Mametz Wood By Owen Sheers (Poem Summary)

February 1, 2018

Mametz Wood Analysis 

Read our expert-written analysis of Mametz Wood


For years afterwards the farmers found them –

the wasted young, turning up under their plough blades

as they tended the land back into itself.


A chit of bone, the china plate of a shoulder blade,

the relic of a finger, the blown

and broken bird’s egg of a skull,


all mimicked now in flint, breaking blue in white

across this field where they were told to walk, not run,

towards the wood and its nesting machine guns.


And even now the earth stands sentinel,

reaching back into itself for reminders of what happened

like a wound working a foreign body to the surface of the skin.


This morning, twenty men buried in one long grave,

a broken mosaic of bone linked arm in arm,

their skeletons paused mid dance-macabre


in boots that outlasted them,

their socketed heads tilted back at an angle

and their jaws, those that have them, dropped open.

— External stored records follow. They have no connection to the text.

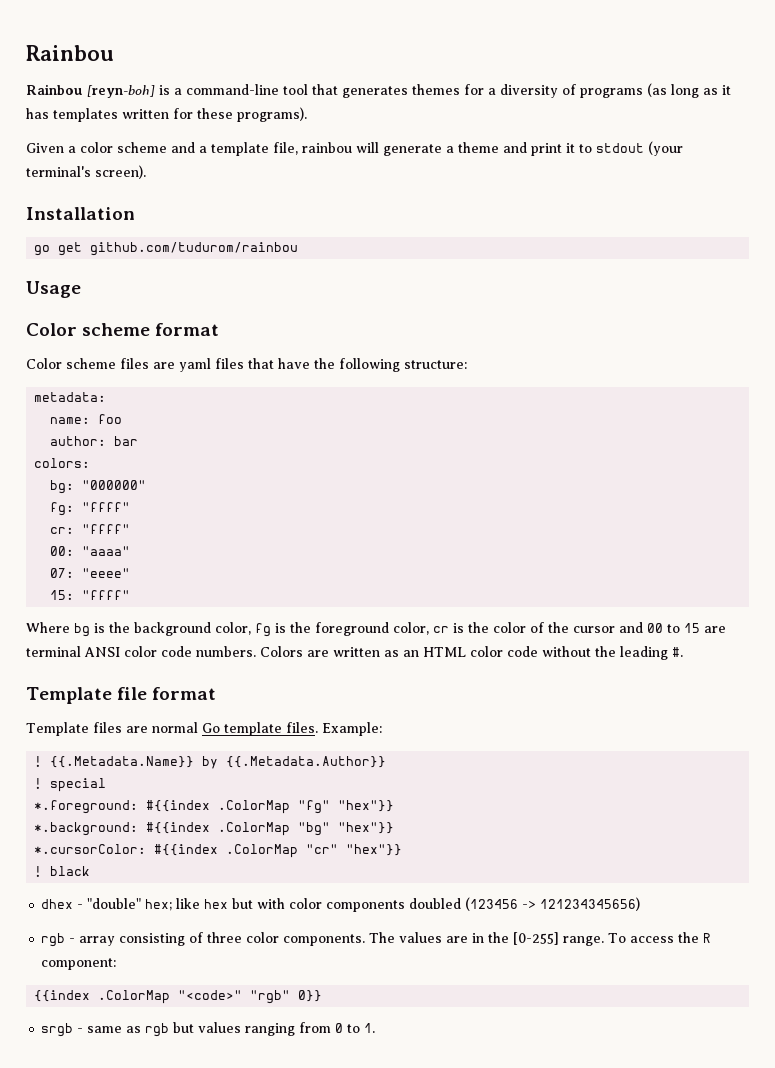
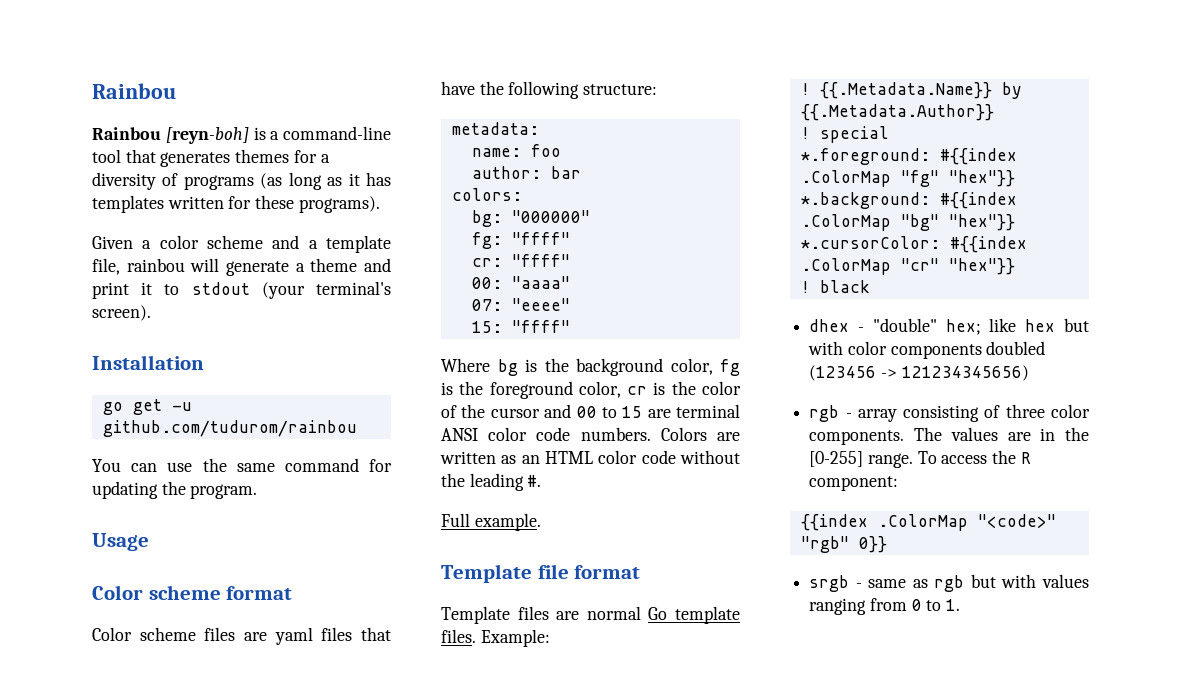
- go get github.com/tudurom/rainbou
+ go get -u github.com/tudurom/rainbou
+ You can use the same command for updating the program.
+ Full example.
- srgb - same as rgb but values ranging from 0 to 1.
+ srgb - same as rgb but with values ranging from 0 to 1.

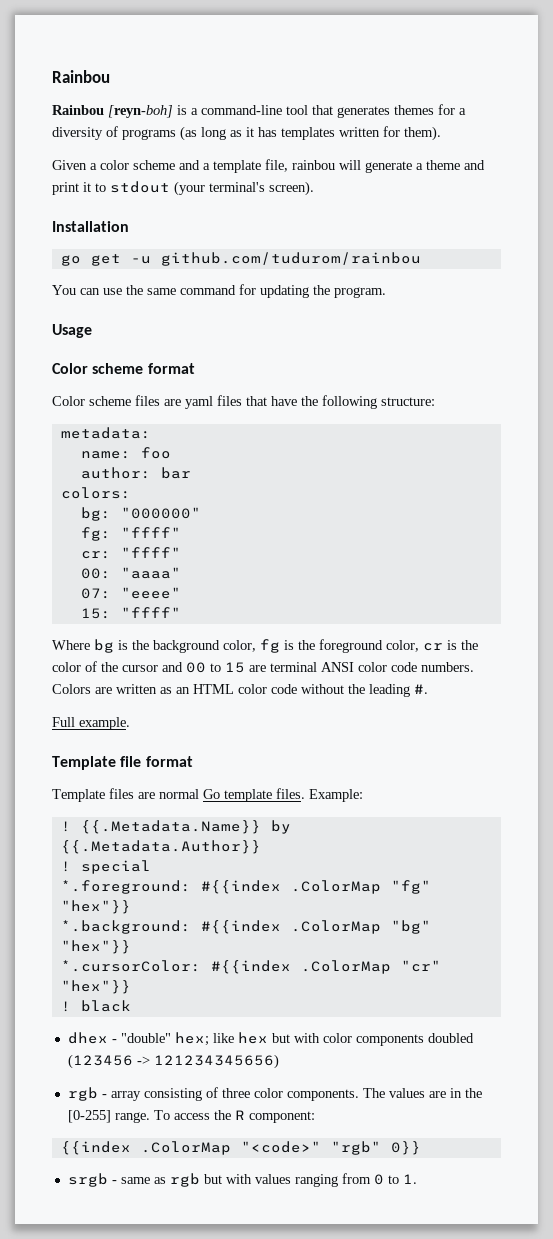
- Rainbou [reyn-boh] is a command-line tool that generates themes for a diversity of programs (as long as it has templates written for these programs).
+ Rainbou [reyn-boh] is a command-line tool that generates themes for a diversity of programs (as long as it has templates written for them).

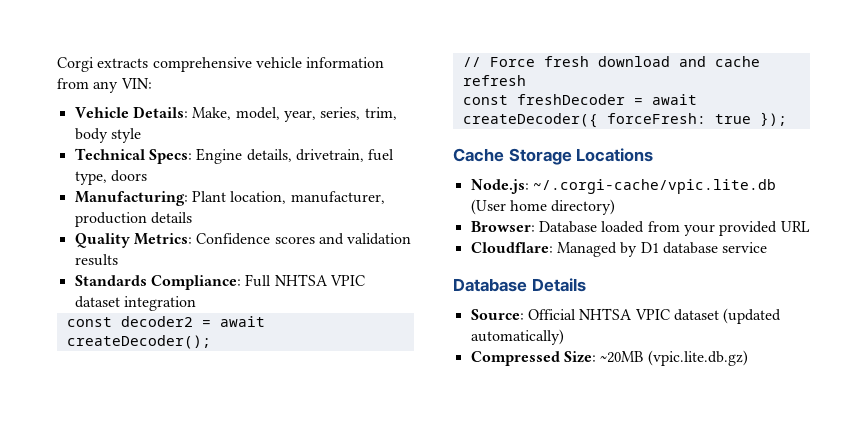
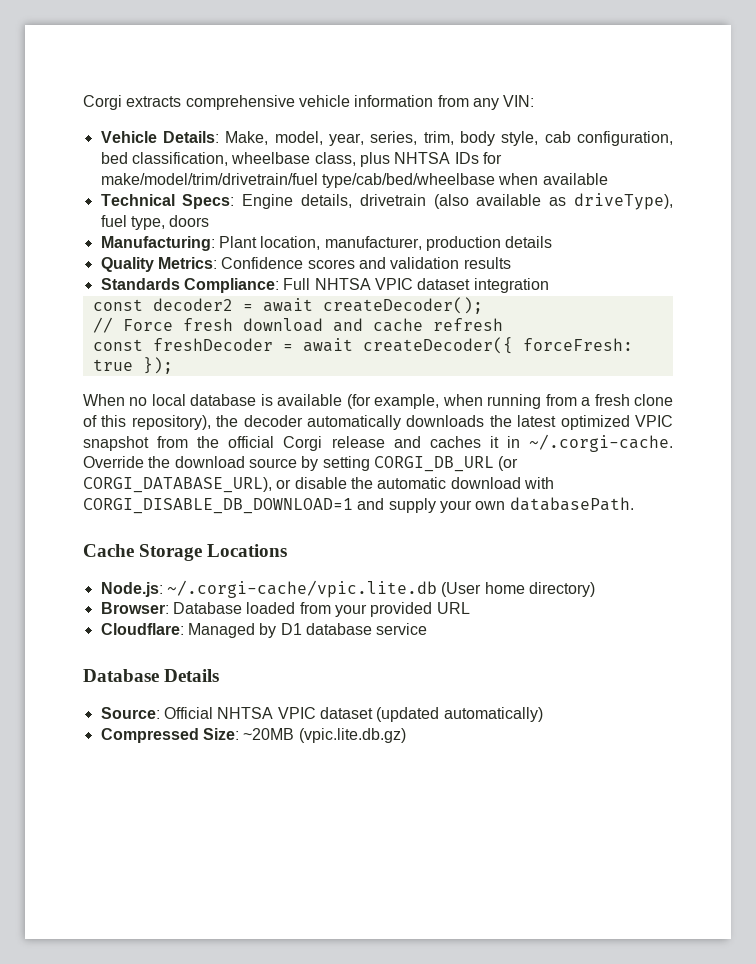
- Vehicle Details: Make, model, year, series, trim, body style
+ Vehicle Details: Make, model, year, series, trim, body style, cab configuration, bed classification, wheelbase class, plus NHTSA IDs for make/model/trim/drivetrain/fuel type/cab/bed/wheelbase when available
- Technical Specs: Engine details, drivetrain, fuel type, doors
+ Technical Specs: Engine details, drivetrain (also available as driveType), fuel type, doors
+ When no local database is available (for example, when running from a fresh clone of this repository), the decoder automatically downloads the latest optimized VPIC snapshot from the official Corgi release and caches it in ~/.corgi-cache. Override the download source by setting CORGI_DB_URL (or CORGI_DATABASE_URL), or disable the automatic download with CORGI_DISABLE_DB_DOWNLOAD=1 and supply your own databasePath.

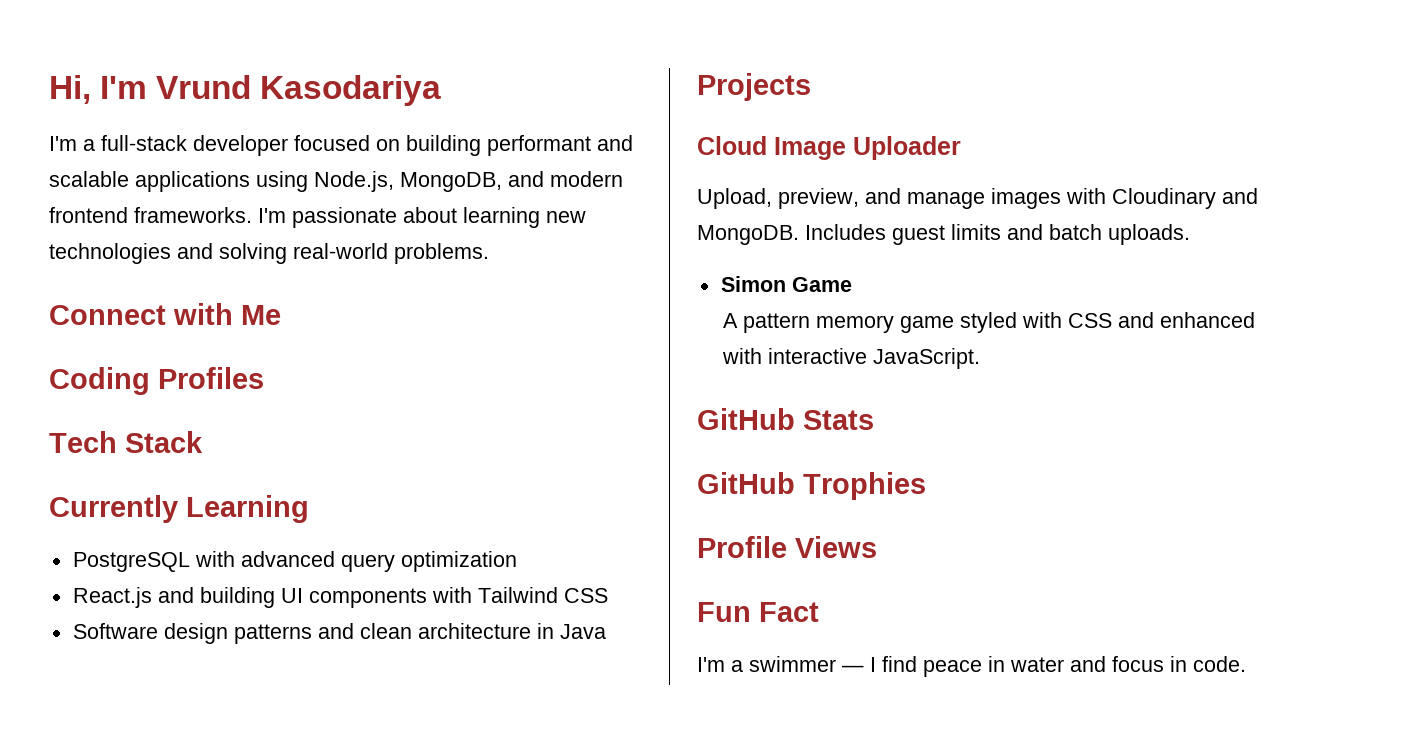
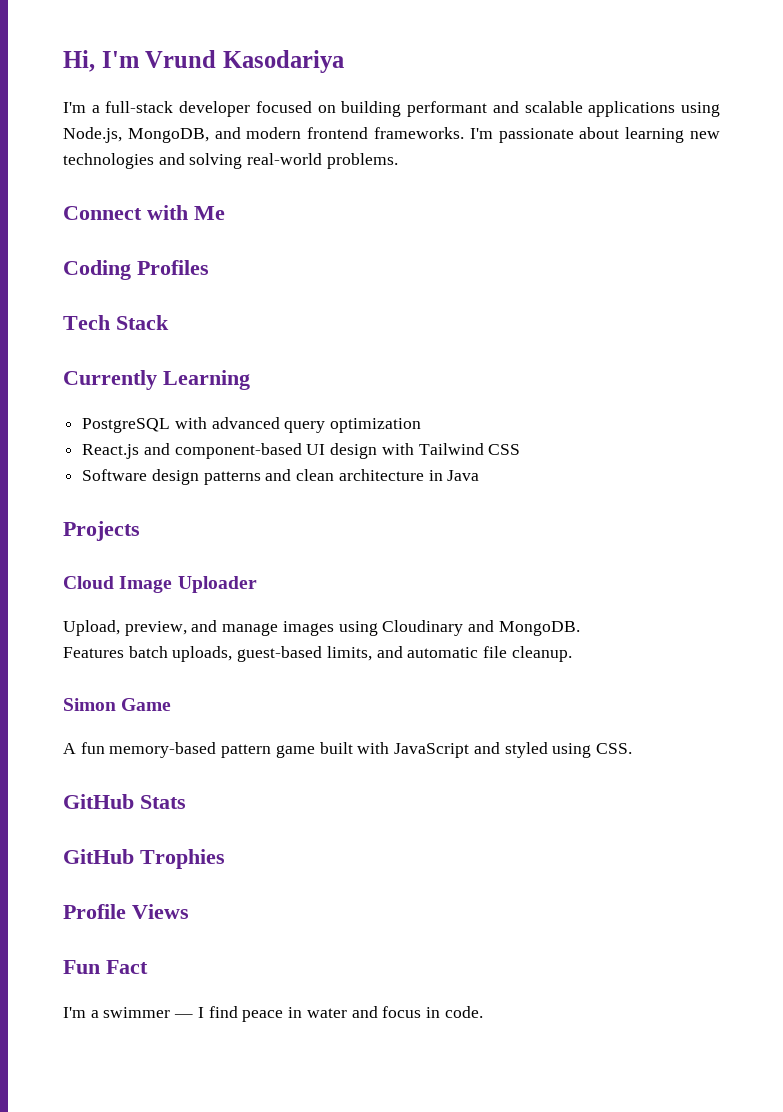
- React.js and building UI components with Tailwind CSS
+ React.js and component-based UI design with Tailwind CSS
- Upload, preview, and manage images with Cloudinary and MongoDB. Includes guest limits and batch uploads.
+ Upload, preview, and manage images using Cloudinary and MongoDB.
+ Features batch uploads, guest-based limits, and automatic file cleanup.
  Simon Game
- A pattern memory game styled with CSS and enhanced with interactive JavaScript.
+ A fun memory-based pattern game built with JavaScript and styled using CSS.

As if the notes they had sung

have only now, with this unearthing,

slipped from their absent tongues.


This poem takes a reflective journey into Mametz Wood, the final resting place of nearly 4000 Welsh soldiers who gave their lives in service to the country, and whom, in return, were accused of cowardice (though this accusation was later withdrawn, it soured relations between the commanding officers for quite some time).

‘Mametz Wood’ is a deep, slow poem, inspired by Owen Sheers’ trip to Wales, during which a tomb of twenty Allied soldiers were discovered. Sheers was so enamored with the image, he was to later return and compose ‘Mametz Wood’.